- Opening Delimiter -
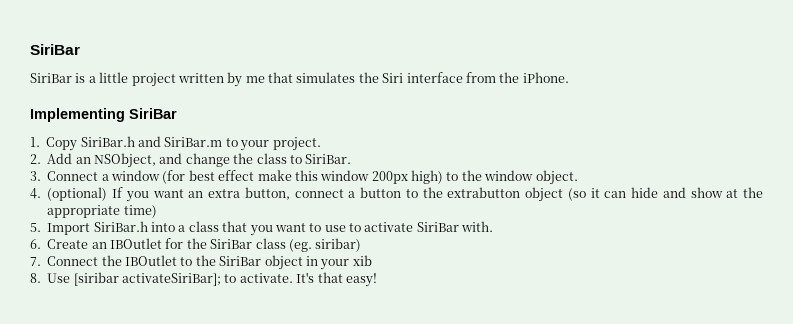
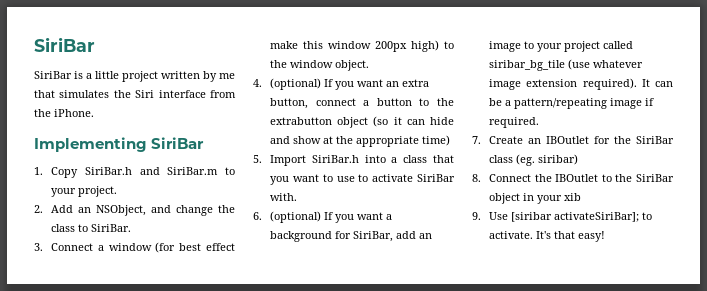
(41, 244) none -> [270,211,393,223] [270,231,433,242] [489,41,634,52] [489,59,644,71] [489,78,673,90] [489,98,655,109] [489,117,540,128] [472,136,481,144] (optional) If you want a background for SiriBar, add an image to your project called siribar_bg_tile (use whatever image extension required). It can be a pattern/repeating image if required. // 7.
[30,257,41,266] 7. -> [472,174,481,182] 8.
[30,273,41,283] 8. -> [472,212,481,220] 9.

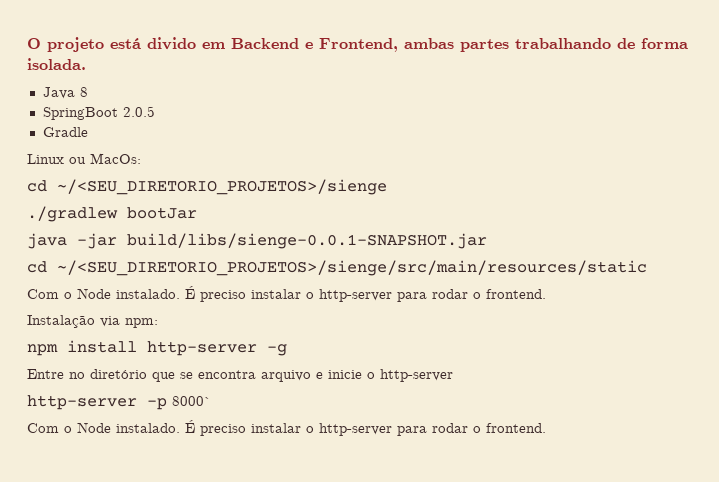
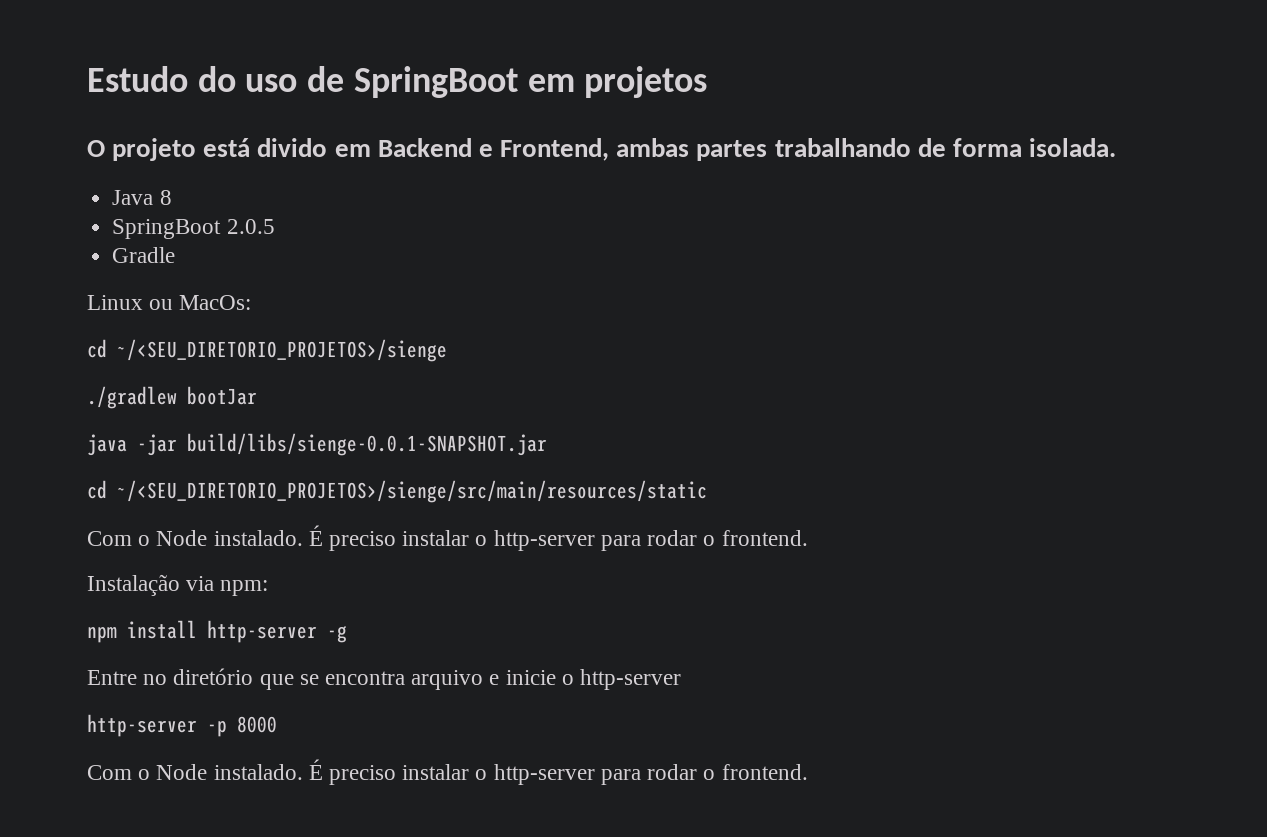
(27, 43) none -> [87,66,708,98] Estudo do uso de SpringBoot em projetos //
[172,396,212,406] 8000` -> [237,716,277,733] 8000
- Closing Delimiter -
Reproduce, word for word, every line starting at the line that contains "(27, 43) none" and ending with the final line of the entries.

OUTPUT FOR THIS TASK
(27, 43) none -> [87,66,708,98] Estudo do uso de SpringBoot em projetos //
[172,396,212,406] 8000` -> [237,716,277,733] 8000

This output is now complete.